Your copy should repeat each record exactly and contain none of the pictures.

Data section »
_____

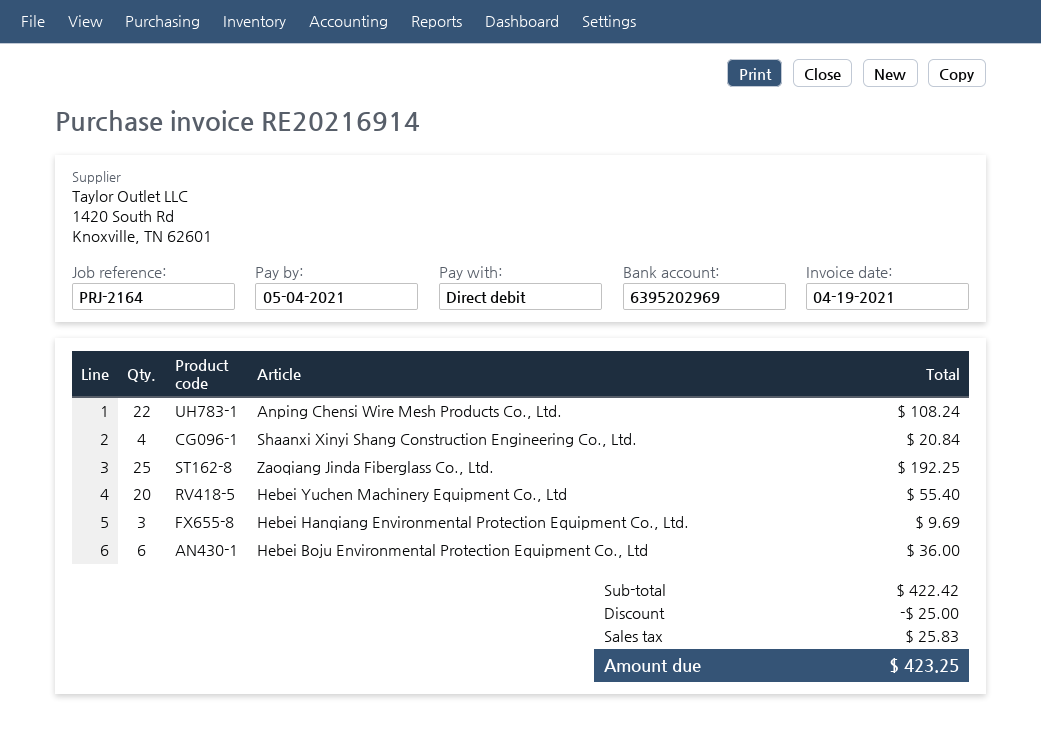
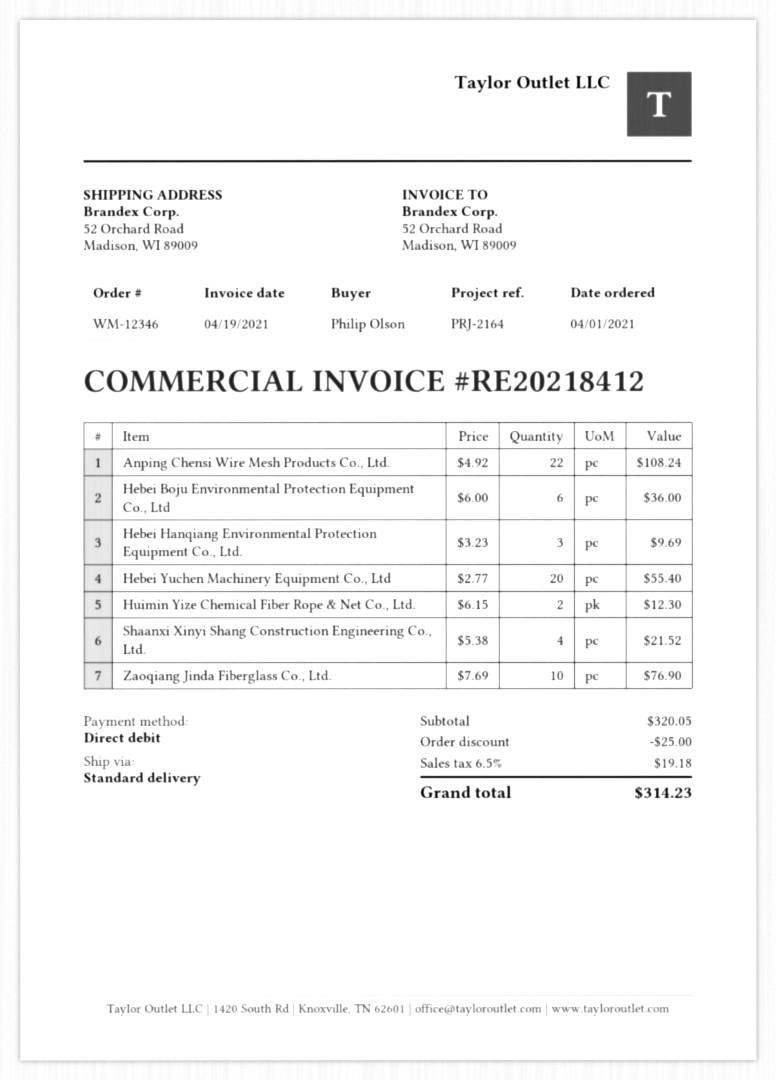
invoice number: RE20216914 -> RE20218412
Shaanxi Xinyi Shang Construction Engineering Co., Ltd.: 4 for 20.84 -> 4 for 21.52
Zaoqiang Jinda Fiberglass Co., Ltd.: 25 for 192.25 -> 10 for 76.90
Huimin Yize Chemical Fiber Rope & Net Co., Ltd.: none -> 2 for 12.30
subtotal: 422.42 -> 320.05
tax: 25.83 -> 19.18
total: 423.25 -> 314.23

_____

Task response »
invoice number: RE20216914 -> RE20218412
Shaanxi Xinyi Shang Construction Engineering Co., Ltd.: 4 for 20.84 -> 4 for 21.52
Zaoqiang Jinda Fiberglass Co., Ltd.: 25 for 192.25 -> 10 for 76.90
Huimin Yize Chemical Fiber Rope & Net Co., Ltd.: none -> 2 for 12.30
subtotal: 422.42 -> 320.05
tax: 25.83 -> 19.18
total: 423.25 -> 314.23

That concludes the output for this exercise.